И он захлопывает крышку люка.
КЛАССИКА
Я болтаюсь в невесомости, в абсолютной темноте, отравка Крамера карабкается по древу моей нервной системы. Сенсорные сигналы уменьшились почти до нуля. Ни цвета, ни звука, ни черта. Ничего не происходит. Сплошные восьмидесятые.
Неожиданно — увесистая тревога. Меня накололи. Эта штуковина — машина времени. Сейчас 1983 год, я уверен. Стерильность. Ничто. Неужели никто не видит, насколько здесь тоскливо?
Глубоко вдыхаю — порывы наполняют мироздание, когда я пытаюсь спокойно размышлять. Мёртвые фазы истории всегда приходят к концу. Однажды даже самые тёмные из моего поколения осознали, что, мы растём в вакууме и почему бы нам не наполнить его самим. И в конце десятилетия взопрели озимые цветов, составленные из наркотиков, музыки и вялых попыток творчества.
До тех пор мне просто надо было стоять в стороне. Снова.
Откуда мне пришла мысль, что процесс может быть ускорен? Ромбоиды разворачиваются в космосе — призмы расширяются и сжимаются, когда грохочут мимо на поводу у вытесненных молекул. Булавочные зрачки тысячи звёзд растягиваются в линии ускорения. Мимо медленно тянется нечто массивное и рычащее, иронично-головоломное искривление, нескончаемо вздымающееся по центру. Я стреляю в брюхо облака, и поток клеточной флюоресценции разоблачает сердце этой штуки — почковидные существа носятся туда-сюда через опустошённую сетку. Ощущение — как найти микросхему в устрице. Эмалированные фиговины вроде магнитов на холодильник разгоняются по схематическому участку перегруженной системы.
Я на той же поверхности, встречаюсь с одним. Могу только допустить, что его лицо — первое в своём роде. Оно походит на паршиво вылепленный памятник. Другие марионетки носятся сверху как крутящиеся мусорные баки. В них нет ничего похожего на жизнь. Я обращаюсь к ним со всем спокойствием загнанного в угол вождя.
— Вы так меня напугали, что я чуть не обосрался, и вы, гадство, в курсе!
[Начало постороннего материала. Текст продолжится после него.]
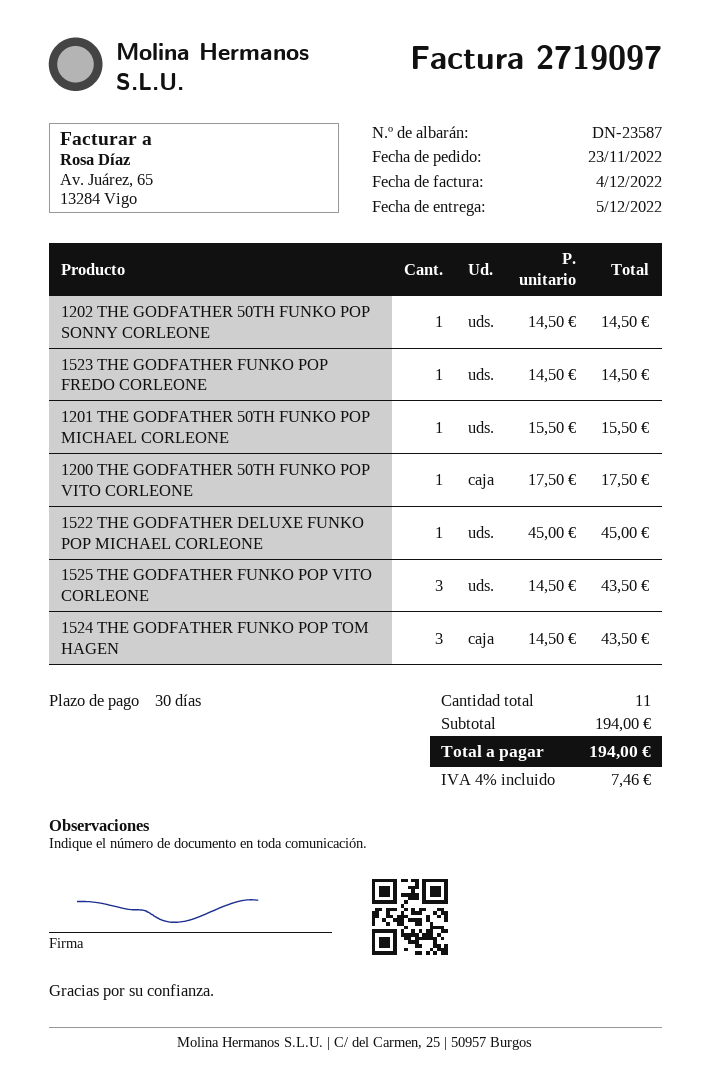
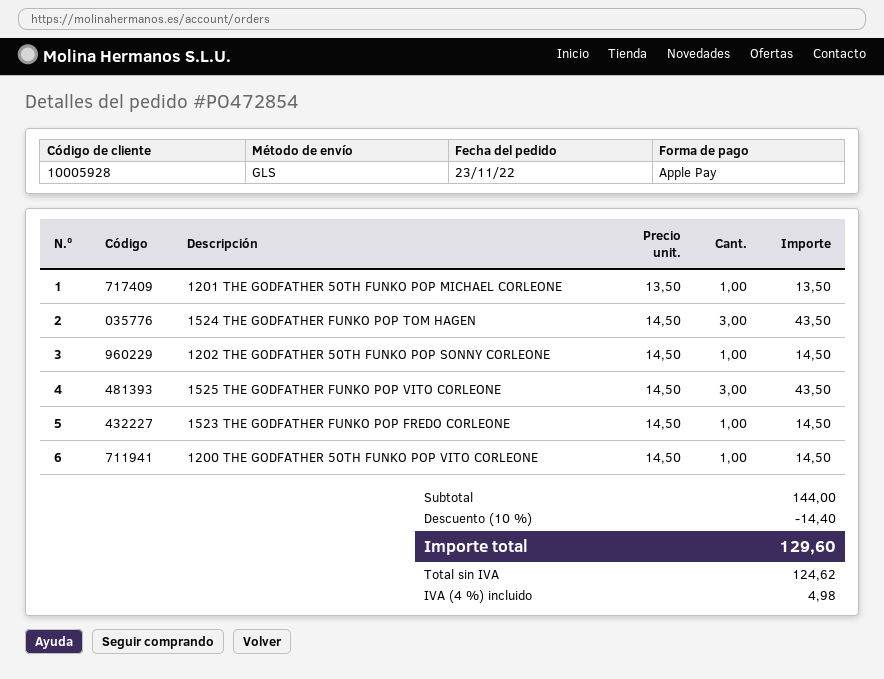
1201 THE GODFATHER 50TH FUNKO POP MICHAEL CORLEONE: 1 x 15.50 = 15.50 -> 1 x 13.50 = 13.50
1200 THE GODFATHER 50TH FUNKO POP VITO CORLEONE: 1 x 17.50 = 17.50 -> 1 x 14.50 = 14.50
1522 THE GODFATHER DELUXE FUNKO POP MICHAEL CORLEONE: 1 x 45.00 = 45.00 -> none
subtotal: 194.00 -> 144.00
discount: none -> 10% = 14.40
tax: 4% = 7.46 -> 4% = 4.98
total: 194.00 -> 129.60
Содержание превращается в визуальное облако данных, его луковица зависает в космосе между нами. Однако смысл настолько прост и груб, что облако состоит в основном из моей головы, в ужасе распахнувшей рот. В ответ эмалированный гоблин воздействует на образ, дёрнув голову за челюсть. Его жест переводится так:
— Если и череп, и зубы сделаны из кости, зачем нужны дёсны?
— Есть причина.
— И какая?
— Я знаю, что есть причина.
— Бывают ли у насекомых синяки?
Я окружён лыбящимися, буйными технотроллями, роботизированной аварийной бригадой, хохочущей до упаду и со смехом возвращающейся в строй. Изображение моей головы хватают, сдирают кожу, как капюшон — и, наконец, проволочные поплавки забрасывают забытые полушария моего мозга вопросами. Нанесение увечий цифрами. Свирепая карнавалия в лихорадочном раю ослепляющей мигрени и насмешек. Высоко вверху они держат реликт чужаков, усиливающий опыт. Он называется «Не воспринимай свои веки слишком серьёзно, Билли Джин», и мне дали понять, что это «Книга Жизни».
— Не может быть, — выплёвываю я, сопротивляясь каждым взволнованным фибром.
— Не. Будь. Таким. Тупым, чувак!
Под звенящими звёздами стояли они мучительно неподвижно, и я ясно осознал, что они носят клетчатые штаны, и в этом действии подразумевался для меня приказ присоединиться к ним и обрести свидетельство священных измерений. И зацепился я быстро, но они образовали мыслеформу, сообщившую мне, что если я откажусь, меня поместят в фильм Чарли Чаплина и результирующая депрессия станет моим завершением. И как бы в пример, вселенная схлопнулась в неподвижный, плоский, чёрно-белый прямоугольник, в котором висела фигура — наверняка Чаплин, проделывающий очередной угрюмый трюк и ожидающий раболепства.